# Extracted entries:
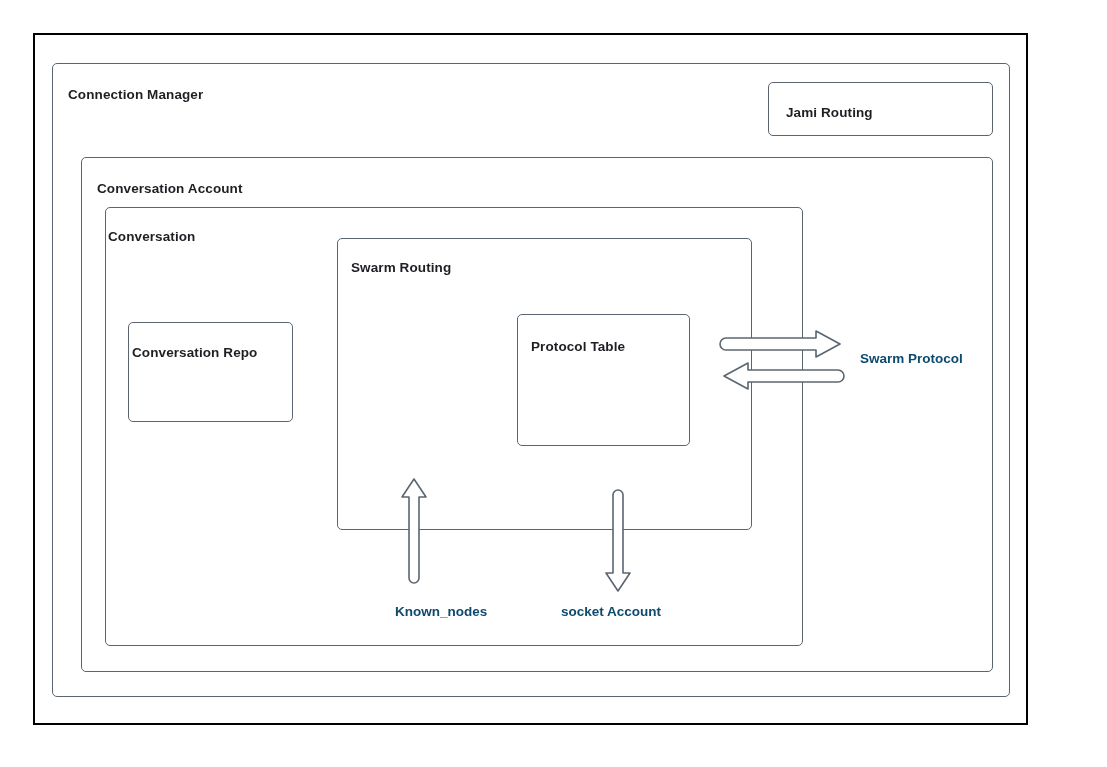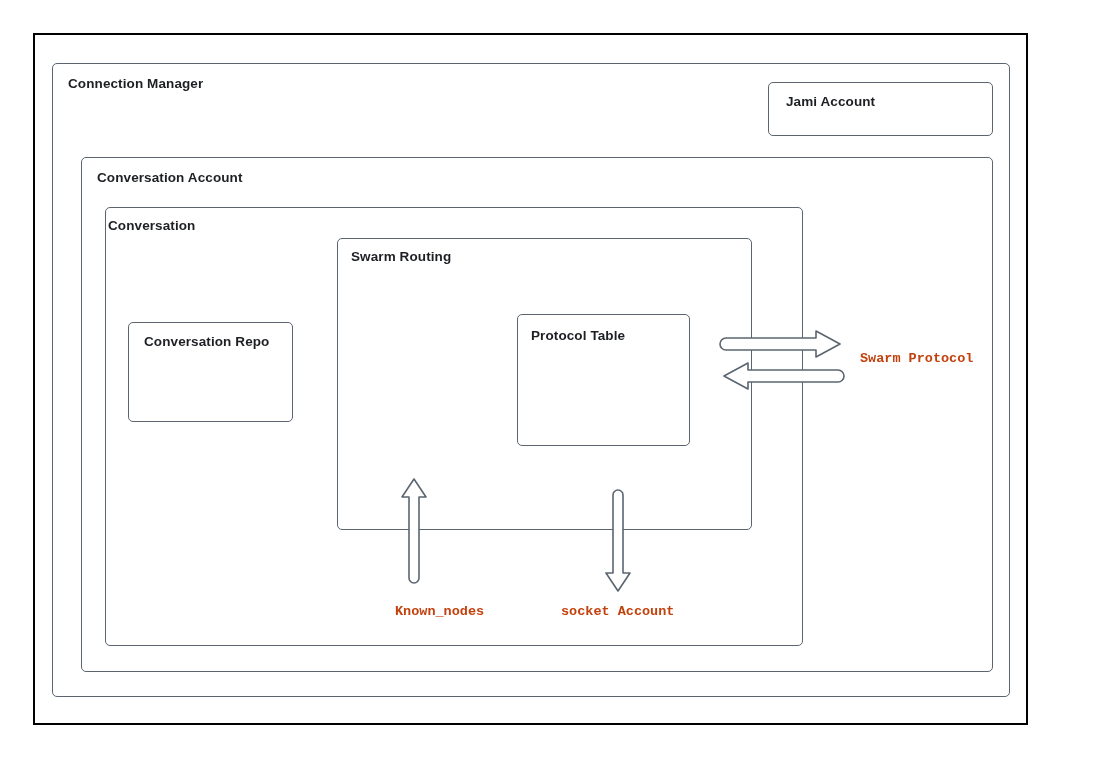--- a/index.html
+++ b/index.html
@@ -46,6 +46,7 @@
     letter-spacing: 0.1px;
     white-space: nowrap;
     line-height: 1;
+    margin-top: 11px;
   }
 
   

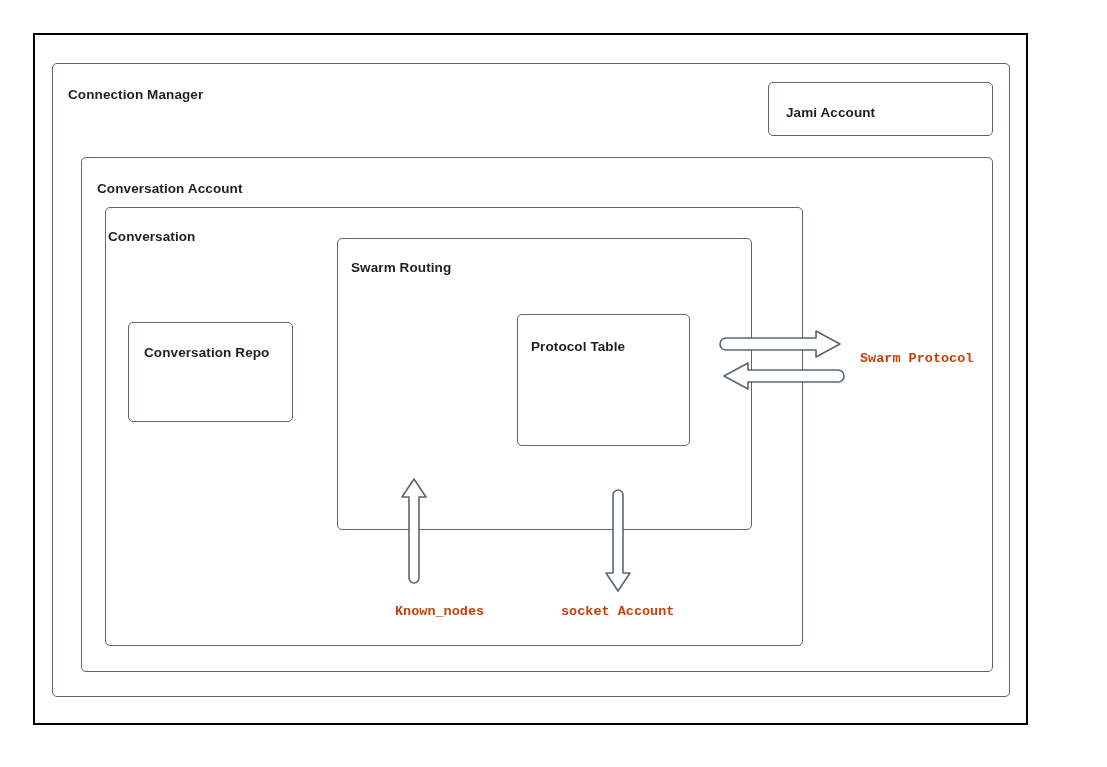--- a/index.html
+++ b/index.html
@@ -114,7 +114,7 @@
 
   <div class="box-label lbl-connection-manager">Connection Manager</div>
 
-  <div class="box-label lbl-jami-account">Jami Account</div>
+  <div class="box-label lbl-jami-account">Jami Routing</div>
 
   <div class="box-label lbl-conversation-module">Conversation Account</div>
 

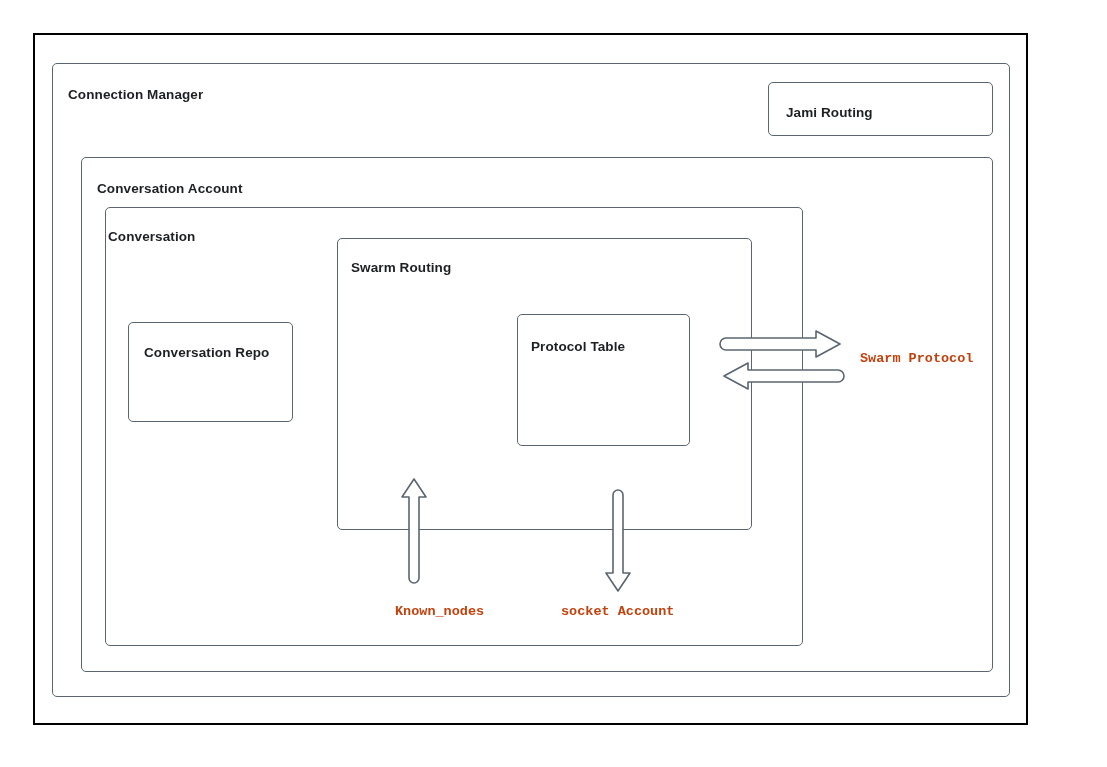--- a/index.html
+++ b/index.html
@@ -64,7 +64,7 @@
   .lbl-conversation-module{ left: 97px;  top: 171px; }
   .lbl-conversation       { left: 108px; top: 219px; }
   .lbl-swarm-manager      { left: 351px; top: 250px; }
-  .lbl-conversation-repo  { left: 144px; top: 335px; }
+  .lbl-conversation-repo  { left: 132px; top: 335px; }
   .lbl-routing-table      { left: 531px; top: 329px; }
 
   

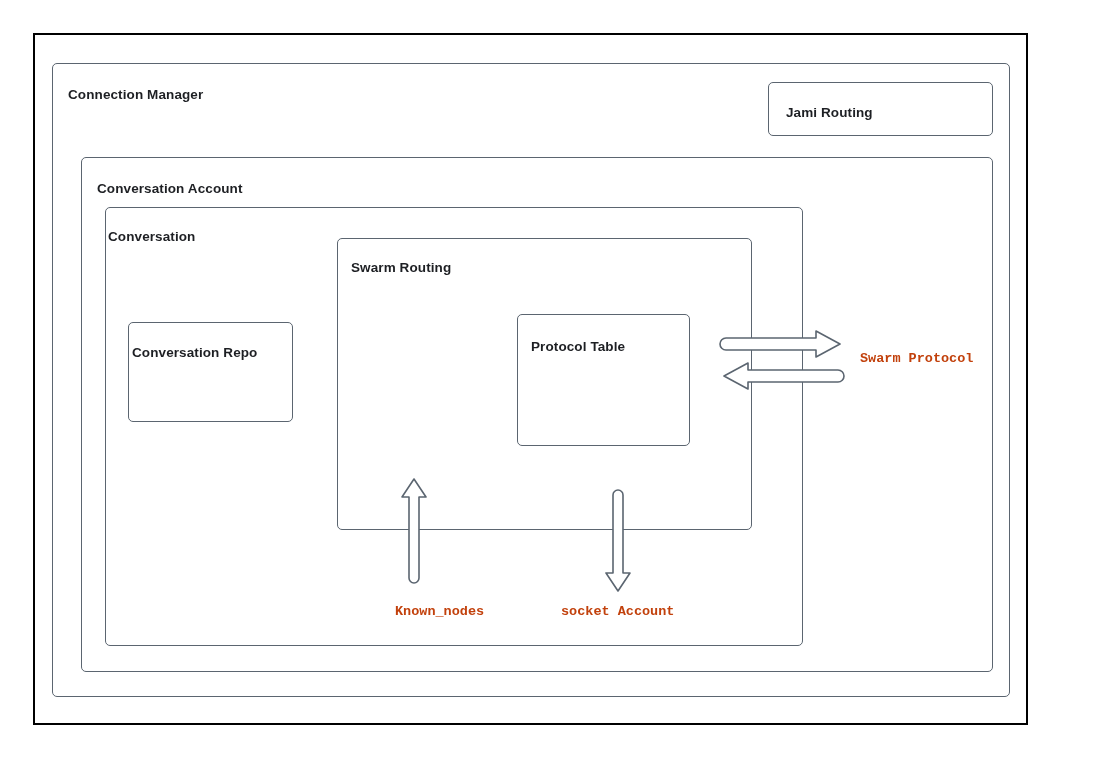--- a/index.html
+++ b/index.html
@@ -72,10 +72,9 @@
     position: absolute;
     font-size: 13.5px;
     font-weight: bold;
-    color: #c2410c;
+    color: #0c4a6e;
     white-space: nowrap;
     line-height: 1;
-    font-family: Liberation Mono, monospace;
   }
   .lbl-swarm-protocol  { left: 860px; top: 352px; }
   .lbl-known-nodes     { left: 363px; top: 605px; margin-left: 32px; }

# Instructions to follow:
Your reply should consist of one number: how many lines of the material above include the word "left".

# Response to the task:
8